Учитель только качал головой и плакал про себя, не имея сил сказать своему ученику, чтобы он подчинился немцам. Потом он наклонился к Витиному уху, и мальчик услышал хриплый, кажется, совсем незнакомый шепот учителя:
— Они бы давно убили тебя, мальчик. Но они отпускают, чтобы следить за тобой. Если ты и вправду связан с Юговым, не ходи к нему в эти дни. Пережди, сынок.
На рассвете Аркадий Егорыч ушел в город — где-нибудь выменять картошки на старые серебряные часы.
Витя долго лежал с открытыми глазами на мерзлом сене, и лицо его страдальчески кривилось от боли.
Но заметив, что Маша проснулась и смотрит на него, Витя постарался придать своему лицу беззаботное выражение и сказал сестре:
— Ты помоги мне, Маша, встать, у меня вчера нога растянулась.
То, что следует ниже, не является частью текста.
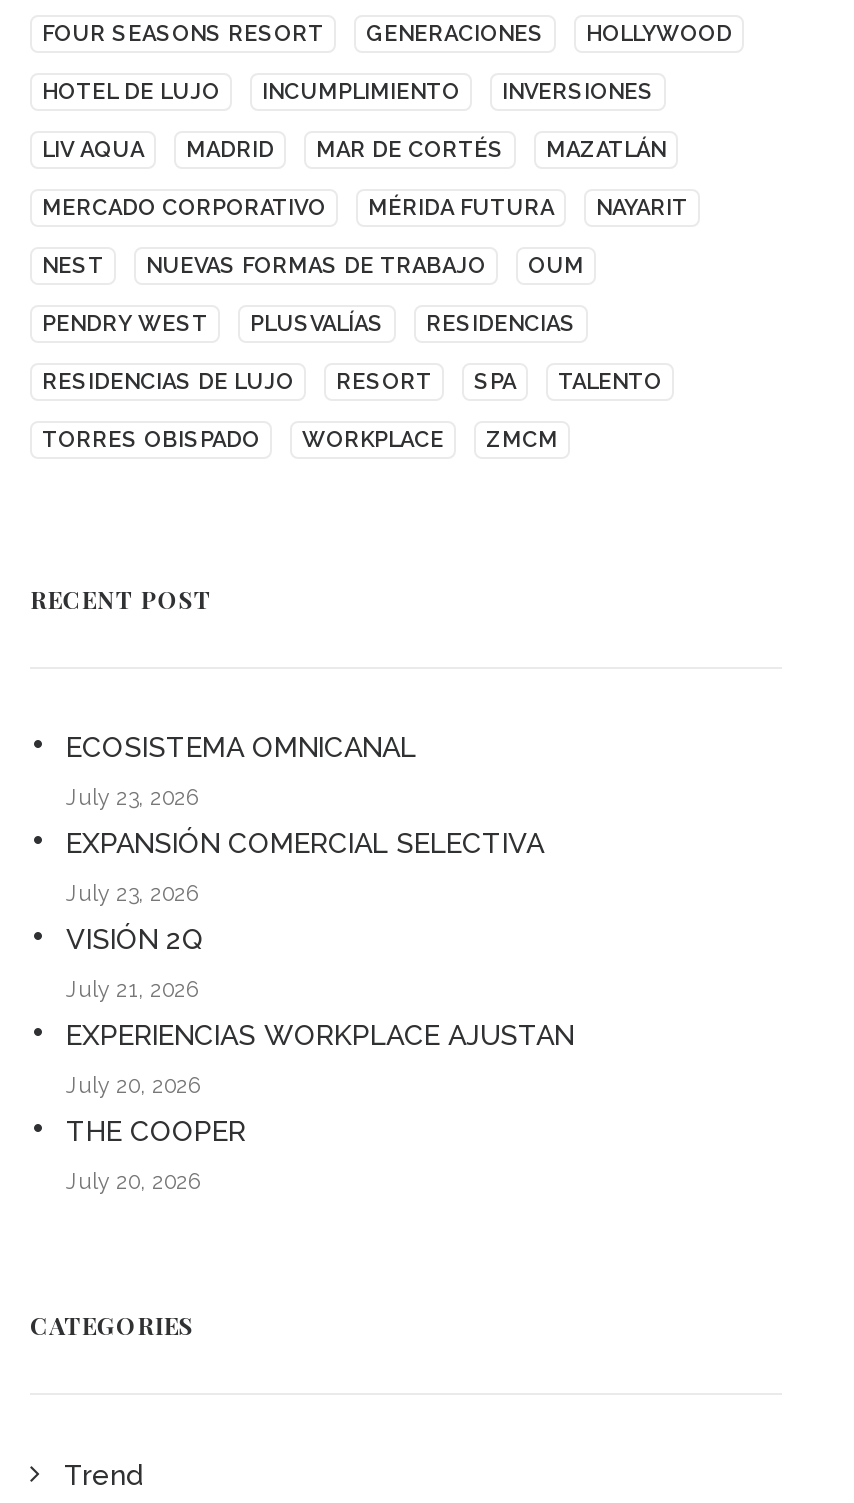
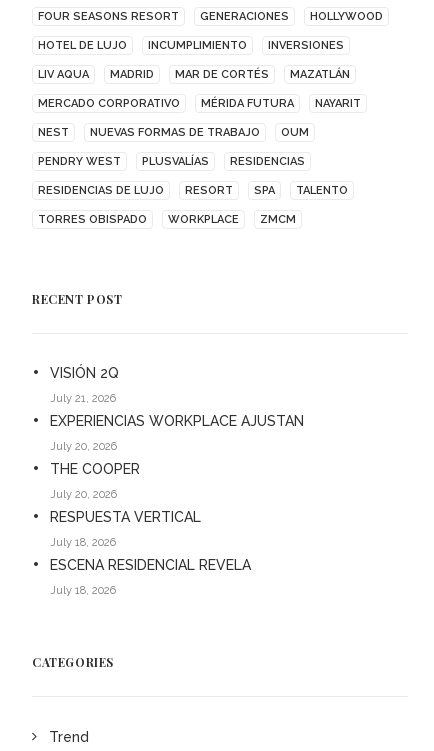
- ECOSISTEMA OMNICANAL
- July 23, 2026
- EXPANSIÓN COMERCIAL SELECTIVA
- July 23, 2026

moved up: VISIÓN 2Q | July 21, 2026 | EXPERIENCIAS WORKPLACE AJUSTAN | July 20, 2026 | THE COOPER | July 20, 2026

+ RESPUESTA VERTICAL
+ July 18, 2026
+ ESCENA RESIDENCIAL REVELA
+ July 18, 2026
Я только до голубятни дойду.
Опираясь на худенькое плечо девочки, стараясь не вскрикнуть от боли, которая иголками колола его в ноги, в руки, во все тело, Витя добрался до голубятни.
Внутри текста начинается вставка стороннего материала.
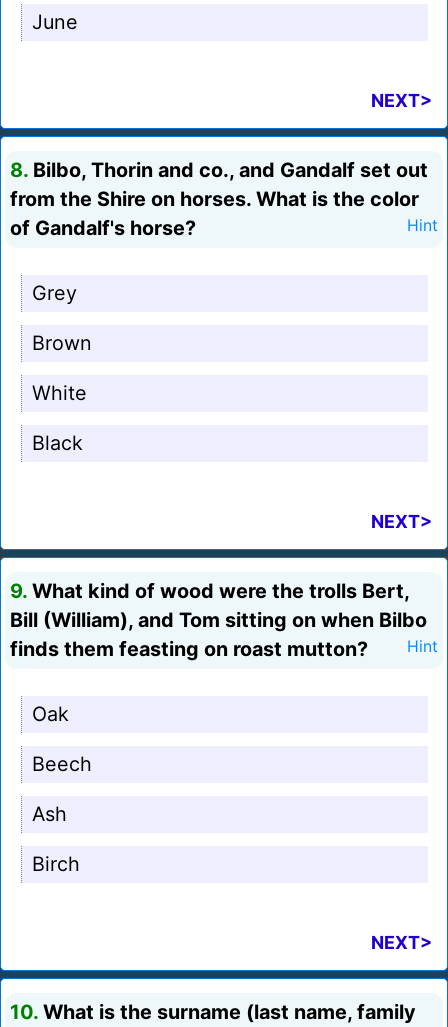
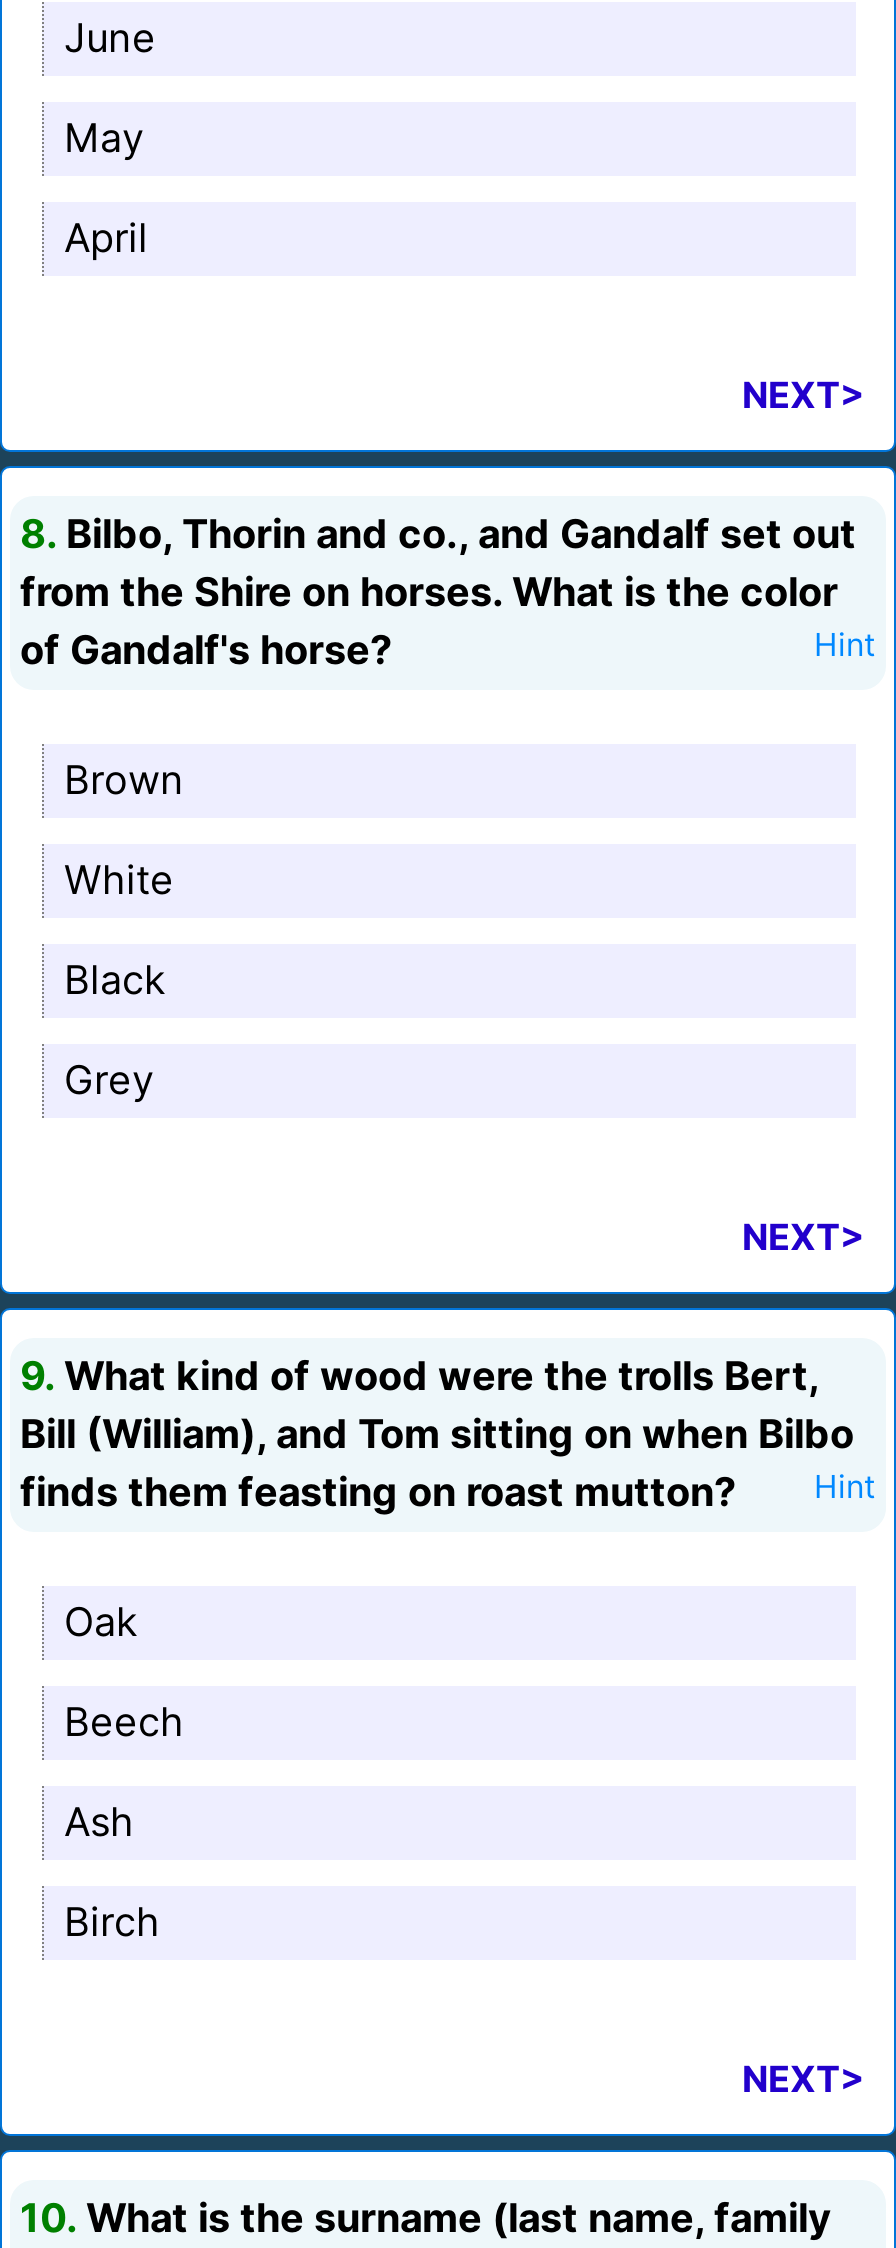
+ May
+ April

moved down: Grey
С трудом открыв замок, он распахнул дверь, и засидевшиеся голуби со свистом вылетели на воздух.
Почувствовав, что силы вернулись к нему, Витя взмахнул длинным гибким шестом с тряской, и вся его маленькая стая мигом ушла к облакам.
Со всех концов улицы жаркими глазами следили за стаей мальчишки, бросали в небо взгляд взрослые, знавшие, как травили Витю Метликина. И все гордились мальчиком, чье твердое сердце не покорилось всей злобе и силе врага.
Из окна дома на Витю и его голубей злобно смотрел Саксе, тревожно вглядывался Вагнер, эти тщедушные жалкие люди, из-за своей трусости даже не способные на открытую подлость.
А Витя, ничего не замечая вокруг, сияя разбитым лицом, размахивал тряпкой на палке, не давая стае потерять высоту.
И он даже не увидел, как к дому, без сигналов и шума, подкатила черная крытая машина и навстречу гестаповцам бросился Саксе, что-то объясняя и жестикулируя.
Через два дня Саксе, встретив Татарникова во дворе, сказал ему, иронически вздыхая:
— Я вынужден вас огорчить, господин Татарников: ваш ученик приговорен к расстрелу.
И ударил смертельно побледневшего старика кулаком в лицо.
Витю расстреляли во дворе гестапо. Он уже не мог стоять, и его полосовали очередями из автомата — лежащего лицом вверх на снегу. На снегу, покрытом красными замерзшими пятнами крови, он лежал, мальчик, сощурив опухшие глаза, не разжимая черных, в трещинах губ. Лежал почти мертвый, и только глаза его горели ненавистью и еще мечтой о грядущей нашей советской жизни, которая должна прийти.
Ночью к сараю Метликиных подъехала крытая машина, и солдаты долго рылись в сене, тыкали штыками в землю.